Me habría arrastrado y me habría anulado siempre, y yo habría acabado perdiendo retazos de mí misma un día tras otro.
En aquel momento, deseaba que Anna y Norman no se hubieran marchado nunca. Que Anna estuviera allí y me dijera que nada era irreparable...«Iba a suceder de todos modos —me susurraban, sin embargo, mis pensamientos—. Tanto si hubieran estado como si no, tarde o temprano todo se iría al traste igualmente».
Me vacié con un suspiro. Tragué saliva y me di cuenta de que tenía mucha sed.
Decidí levantarme. Ya llevaba horas allí y fuera era noche cerrada.
Antes de salir, me aseguré de que el pasillo estuviera vacío. Lo último que quería era encontrarme con Rigel.
Bajé las escaleras a oscuras. Ya no llovía, la luna que resplandecía por encima de las nubes iluminaba los contornos de los muebles y me permitía moverme sin dificultad.
Llegué al piso inferior, sumido en la penumbra. Ya estaba en la cocina cuando, de pronto, tropecé con algo que por poco no me hace caer. Me quedé sin aliento. Me apoyé en la pared, parpadeé y miré al suelo.
«Qué...».
Mis dedos dieron con el interruptor.
La luz me hirió los ojos, al instante inspiré bruscamente y retrocedí en un
gesto instintivo.
Rigel estaba tendido en el suelo, con el pelo desparramado sobre el
parquet.
Su muñeca pálida destacaba sobre la madera y un abanico de mechones
negros le cubría el rostro. No se movía.
La visión de su cuerpo inmóvil me impactó tanto que cuando retrocedí de
nuevo sentí una vibración recorriéndome la espina dorsal.
Mi mente se quedó totalmente en blanco. Aquella visión chocaba con la
imagen que tenía de Rigel, su fuerza, su ferocidad, su inquebrantable autoridad.
Me lo quedé mirando con los ojos muy abiertos, incapaz de emitir sonido alguno.
Era él.Allí, en el suelo, inmóvil.
Estaba...
—Rigel —logré susurrar a duras penas.
De pronto, el corazón me golpeó las costillas y la realidad me cayó
encima con todo su peso. Sentí un violento escalofrío que me rescató de mi parálisis. Me agaché junto a él con la respiración acelerada.
—Rigel —musité.
En aquel momento fui consciente de que había un ser humano tendido a mis pies. Mis pupilas recorrieron su cuerpo desordenadamente, las manos me temblaban, pero sin llegar a tocarlo, sin saber dónde posarlas.
Dios mío, ¿qué le había pasado?
Me asaltó el pánico.
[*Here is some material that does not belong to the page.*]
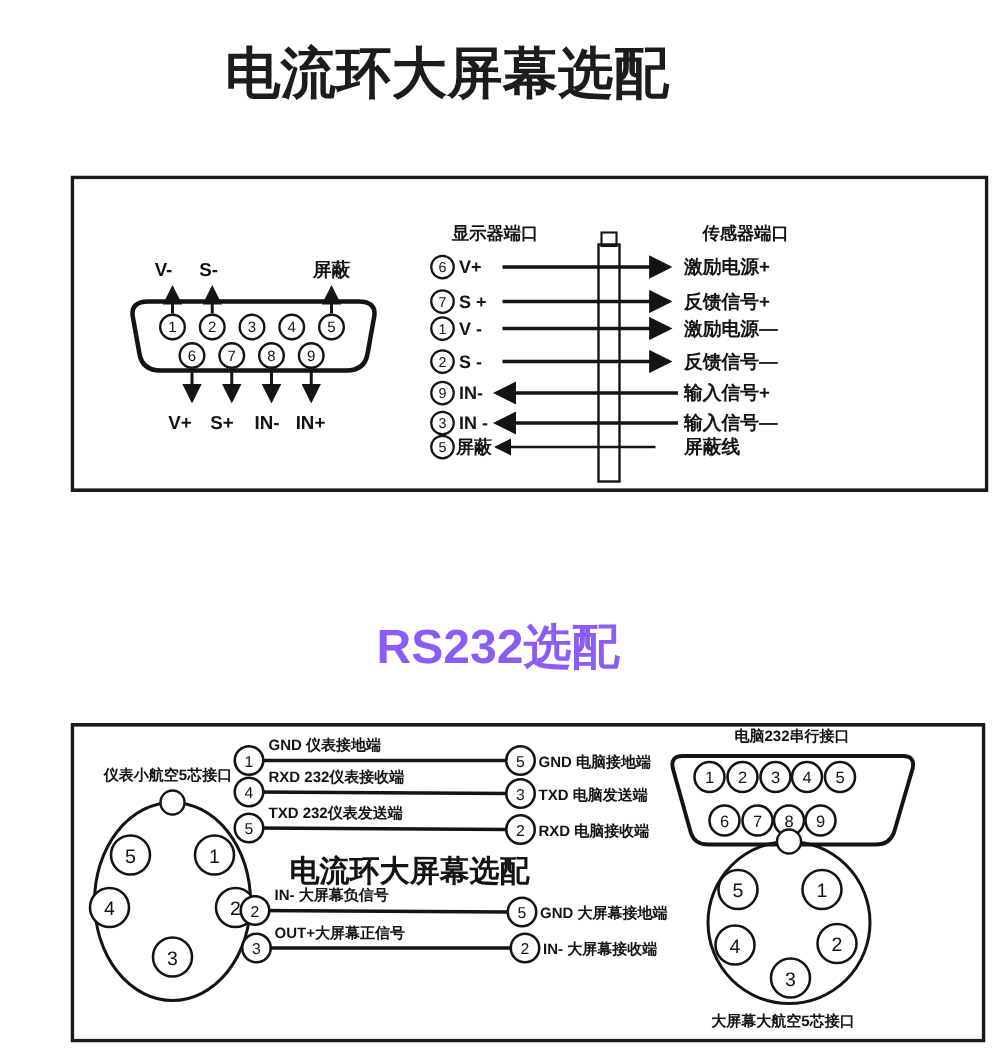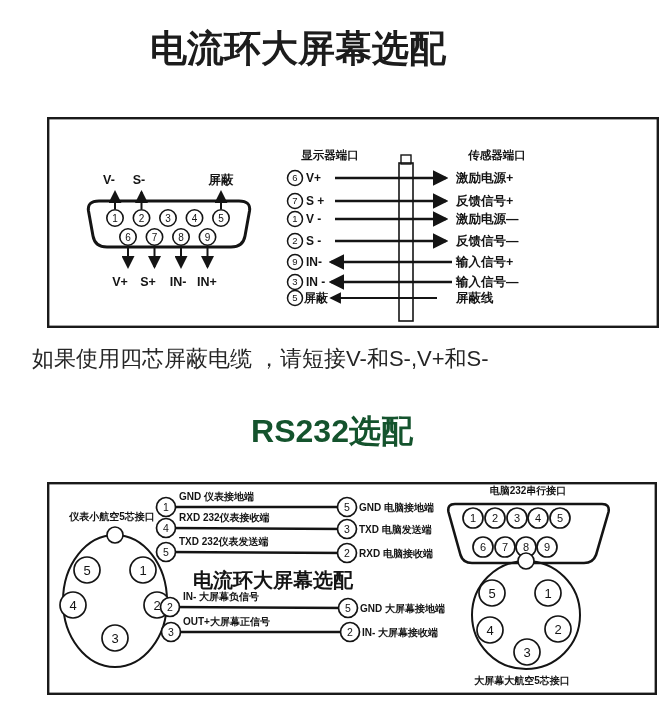"如果使用四芯屏蔽电缆 ，请短接V-和S-,V+和S-" div.note { html: <div>如果使用四芯屏蔽电缆 ，请短接V-和S-,V+和S-</div> -> none }
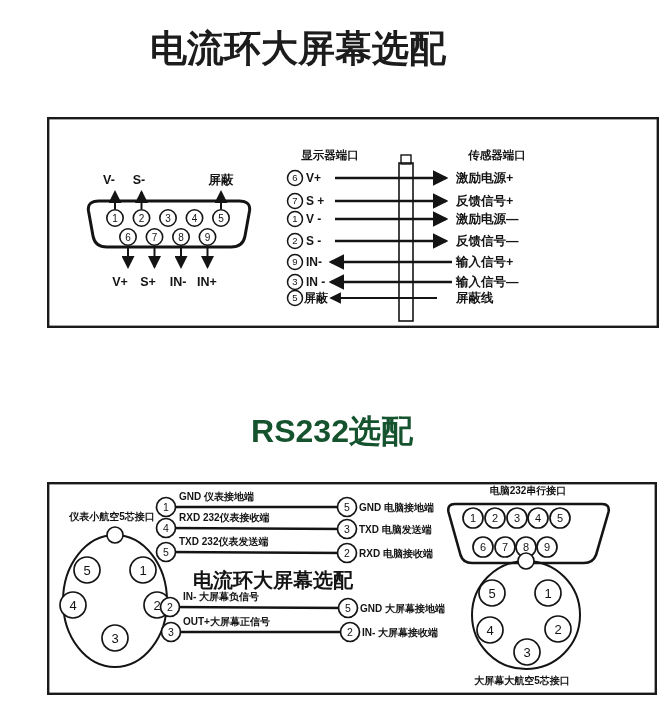"RS232选配" .title2 { color: #14532d -> #8b5cf6 }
Una cascada de pensamientos me saturó la mente mientras lo miraba con ojos febriles, sin apenas aliento.
¿Qué debía hacer?
¿Qué?
Acerqué los dedos lo suficiente como para rozar su sien; la toqué con la
punta de mis tiritas y me sobresalté.
Quemaba. Quemaba como un hierro al rojo vivo.
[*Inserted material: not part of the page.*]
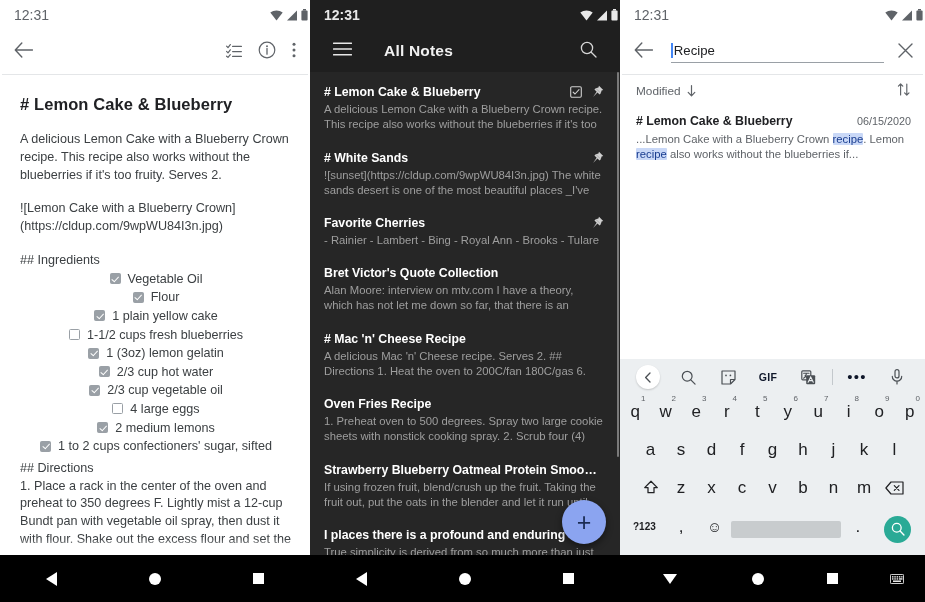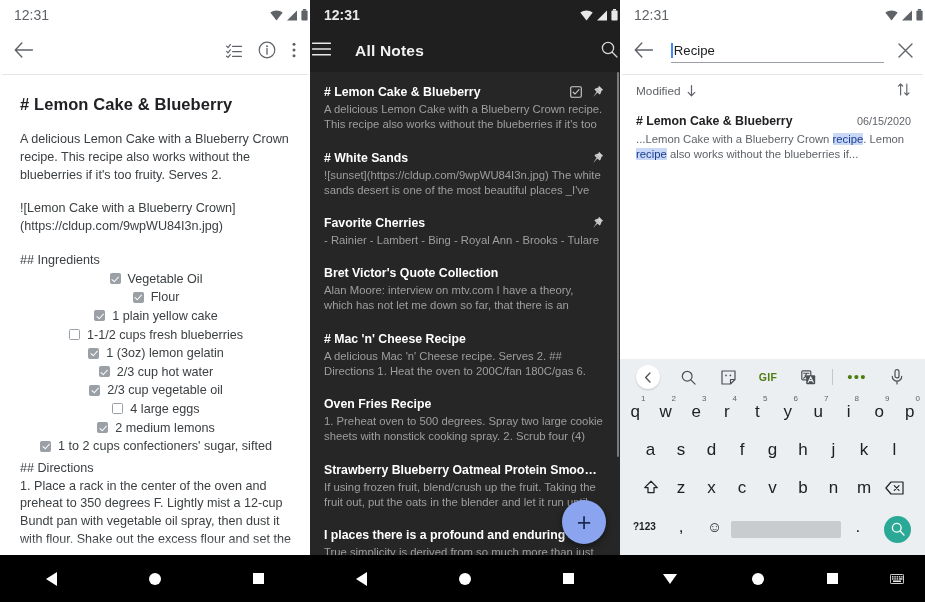"All Notes" .p2-appbar { gap: 24px -> 32px; padding: 0 2px -> 0 23px }
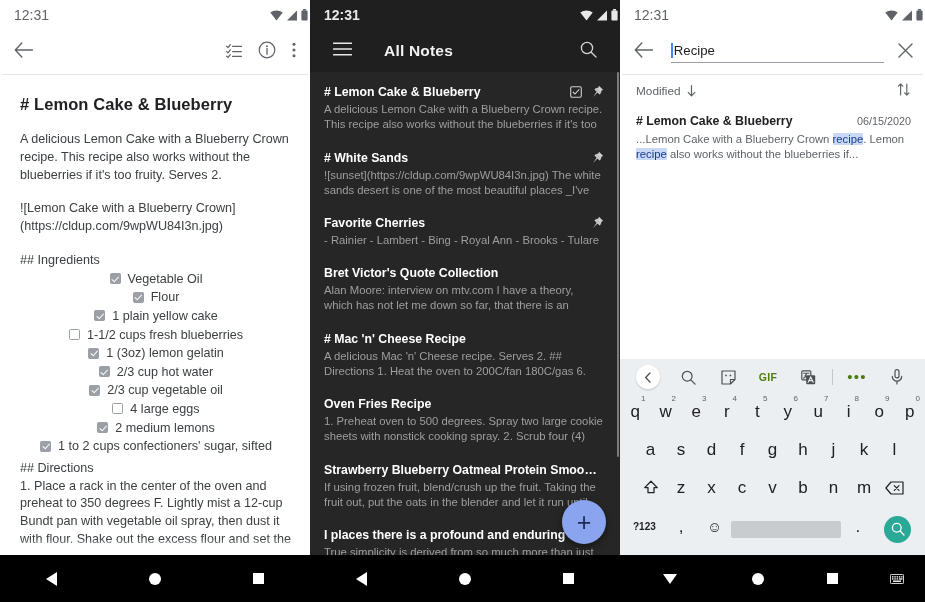"GIF" .kb-toolbar { color: #4d7c0f -> #0f172a }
Le eché un último vistazo antes de correr hasta el salón. Trepé como un
gato por el sillón para alcanzar el teléfono.
Jamás me había encontrado a nadie tendido en el suelo y en semejante
estado. Puede que fuera el pánico, puede que simplemente se debiera a mi incapacidad para gestionar la situación, pero de pronto me vi marcando con mano temblorosa el número de la única persona que me vino a la mente en un momento de necesidad.
La única con quien sabía que podía contar. La única en quien a mí, que nunca en mi vida había tenido un punto de referencia, se me ocurrió pensar.
—¡Anna! —exclamé antes de que ella respondiera—. Ha pasado... Ha pasado que... ¡Rigel! —anuncié estrujando el auricular—. ¡Se trata de Rigel!